▶ **WHAT THE TASK ASKS**
What follows is a set of records. Copy them exactly and leave out the images.

- - - -

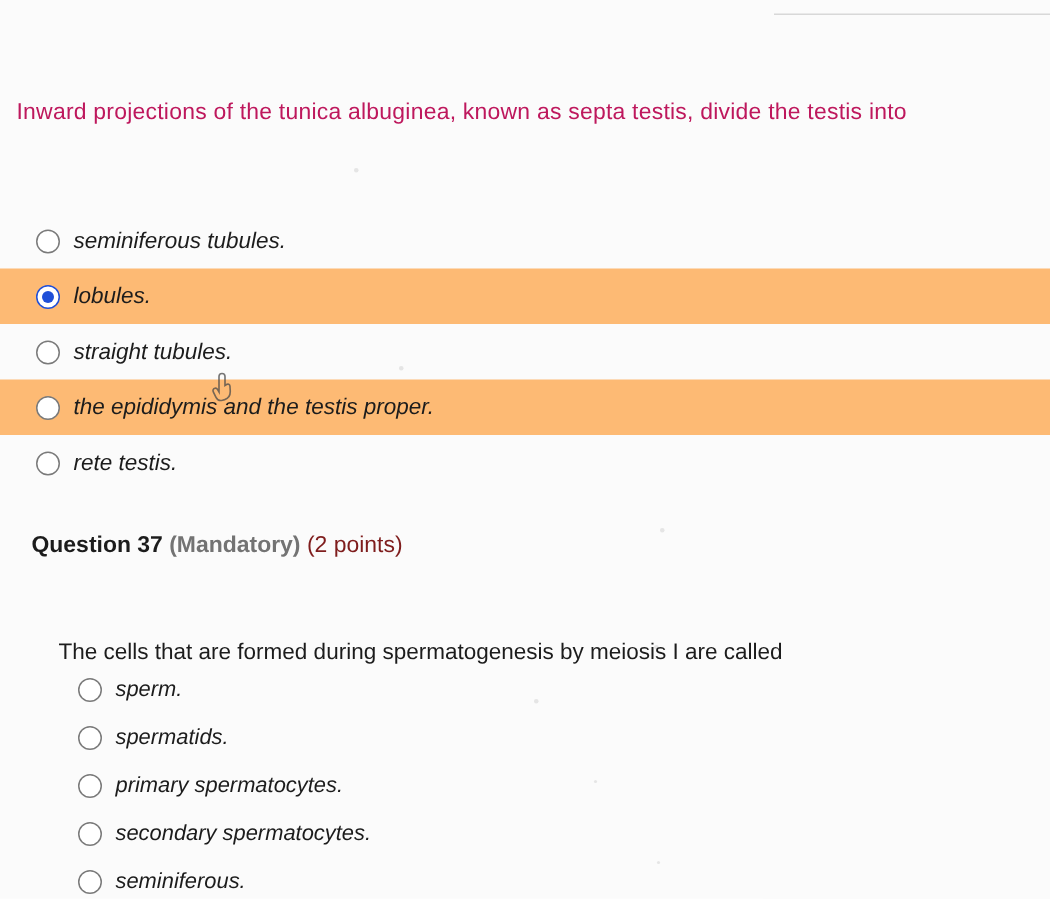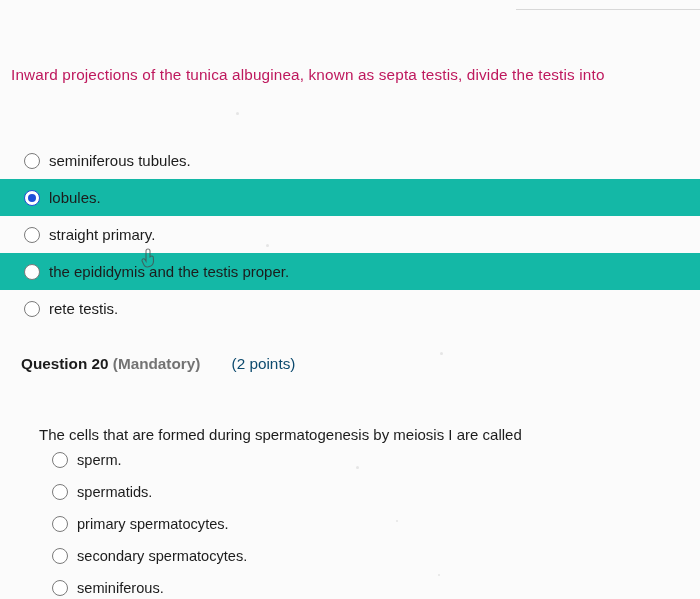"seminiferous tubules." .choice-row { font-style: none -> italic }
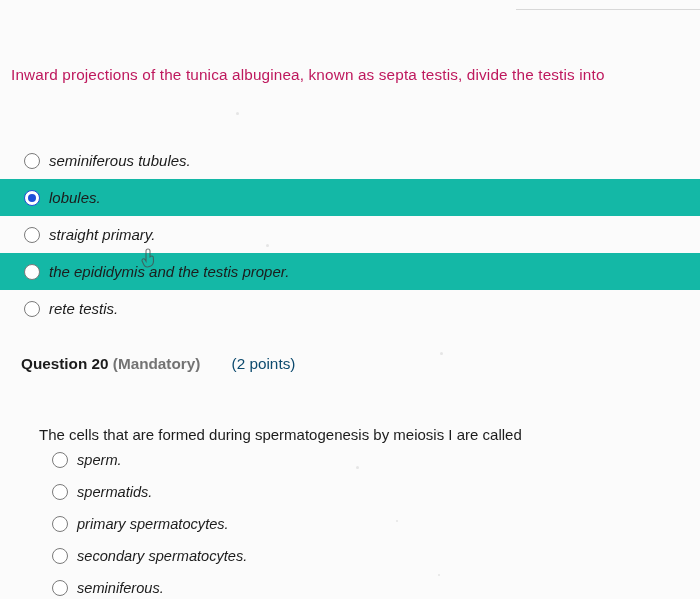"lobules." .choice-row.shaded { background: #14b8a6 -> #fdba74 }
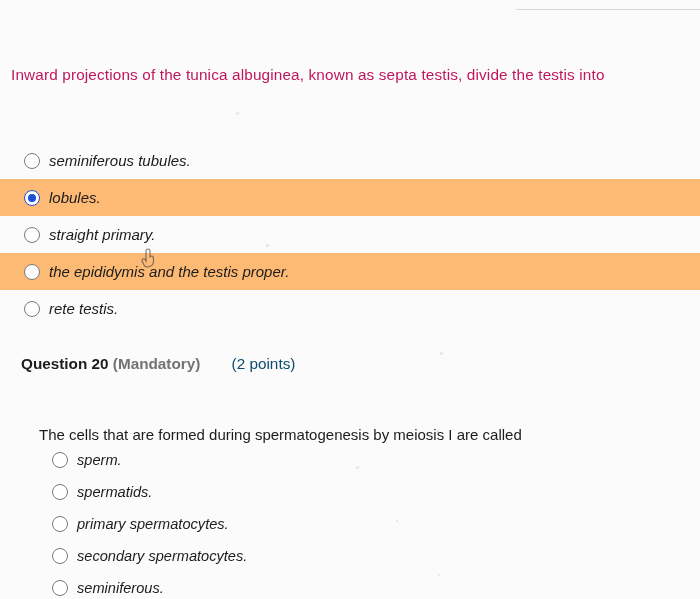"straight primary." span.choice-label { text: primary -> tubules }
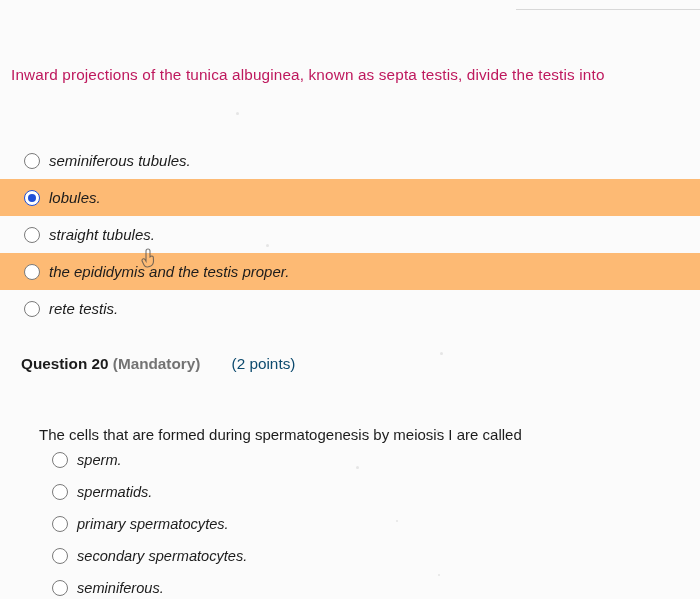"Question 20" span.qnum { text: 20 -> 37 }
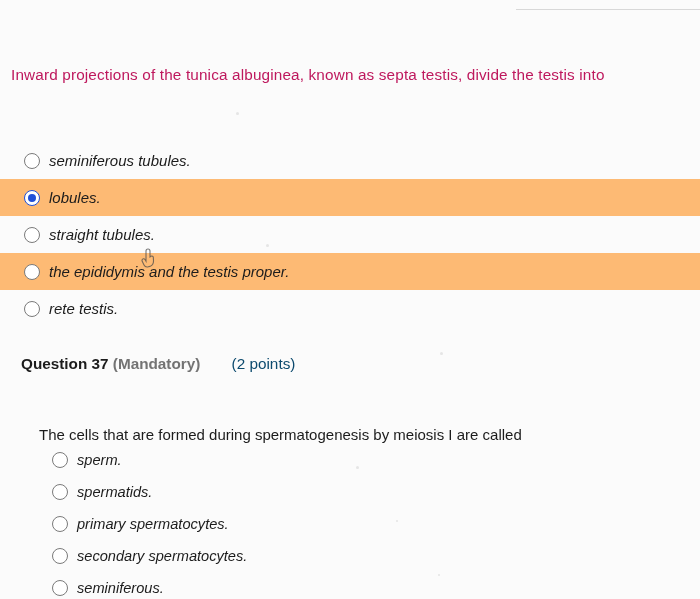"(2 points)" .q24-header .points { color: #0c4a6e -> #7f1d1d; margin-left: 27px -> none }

- - - -

▶ **WORKED SOLUTION**
"seminiferous tubules." .choice-row { font-style: none -> italic }
"lobules." .choice-row.shaded { background: #14b8a6 -> #fdba74 }
"straight primary." span.choice-label { text: primary -> tubules }
"Question 20" span.qnum { text: 20 -> 37 }
"(2 points)" .q24-header .points { color: #0c4a6e -> #7f1d1d; margin-left: 27px -> none }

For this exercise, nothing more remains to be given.